__The task__
Gather all lines from the material that contain "none".

__Data section__
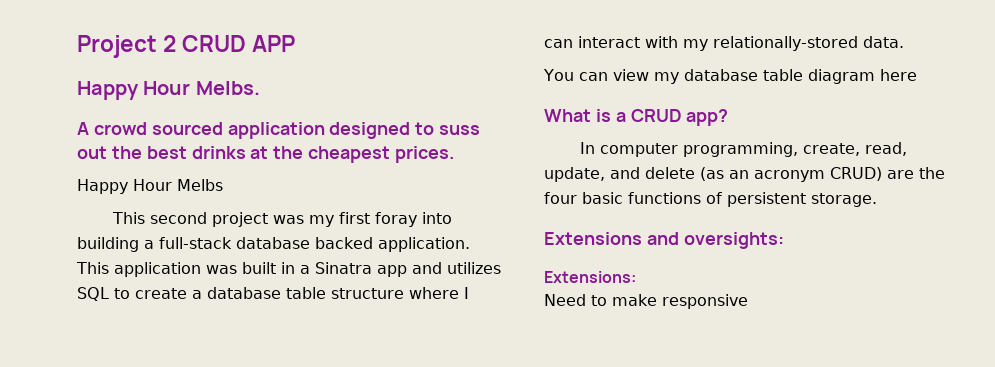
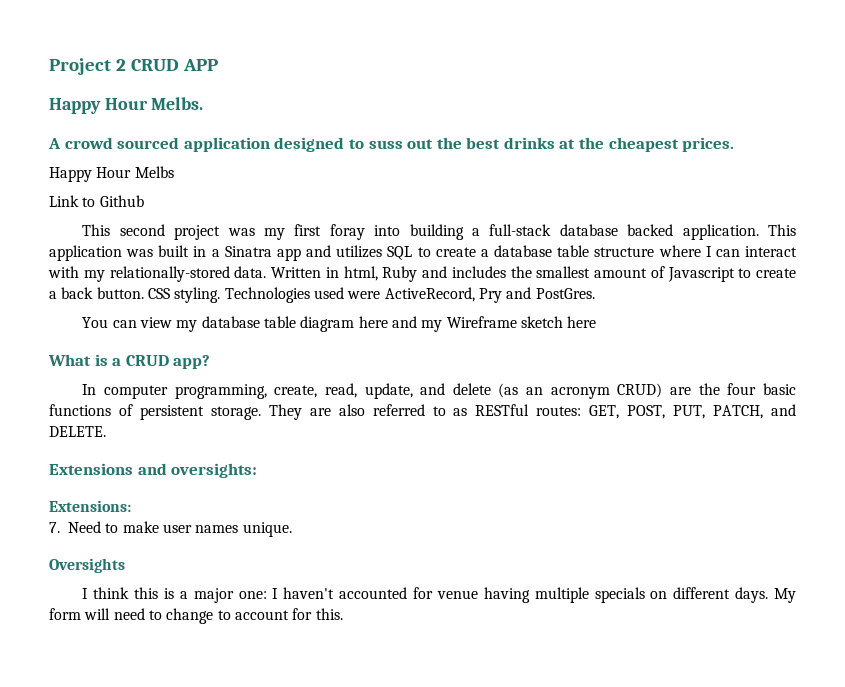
(223, 185) none -> [49,195,144,207] // Link to Github
(904, 42) none -> [271,266,796,282] [49,287,595,303] Written in html, Ruby and includes the smallest amount of Javascript to create a back button. CSS styling. Technologies used were ActiveRecord, Pry and PostGres.
(917, 75) none -> [391,316,597,332] and my Wireframe sketch here
(877, 200) none -> [268,404,796,420] [49,426,106,437] They are also referred to as RESTful routes: GET, POST, PUT, PATCH, and DELETE.
(636, 277) none -> [49,522,60,533] 7.
[662,294,748,309] responsive -> [162,522,292,537] [49,558,125,573] [82,587,796,603] [49,608,343,624] user names unique. // Oversights // I think this is a major one: I haven't accounted for venue having multiple specials on different days. My form will need to change to account for this.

__Task output__
(223, 185) none -> [49,195,144,207] // Link to Github
(904, 42) none -> [271,266,796,282] [49,287,595,303] Written in html, Ruby and includes the smallest amount of Javascript to create a back button. CSS styling. Technologies used were ActiveRecord, Pry and PostGres.
(917, 75) none -> [391,316,597,332] and my Wireframe sketch here
(877, 200) none -> [268,404,796,420] [49,426,106,437] They are also referred to as RESTful routes: GET, POST, PUT, PATCH, and DELETE.
(636, 277) none -> [49,522,60,533] 7.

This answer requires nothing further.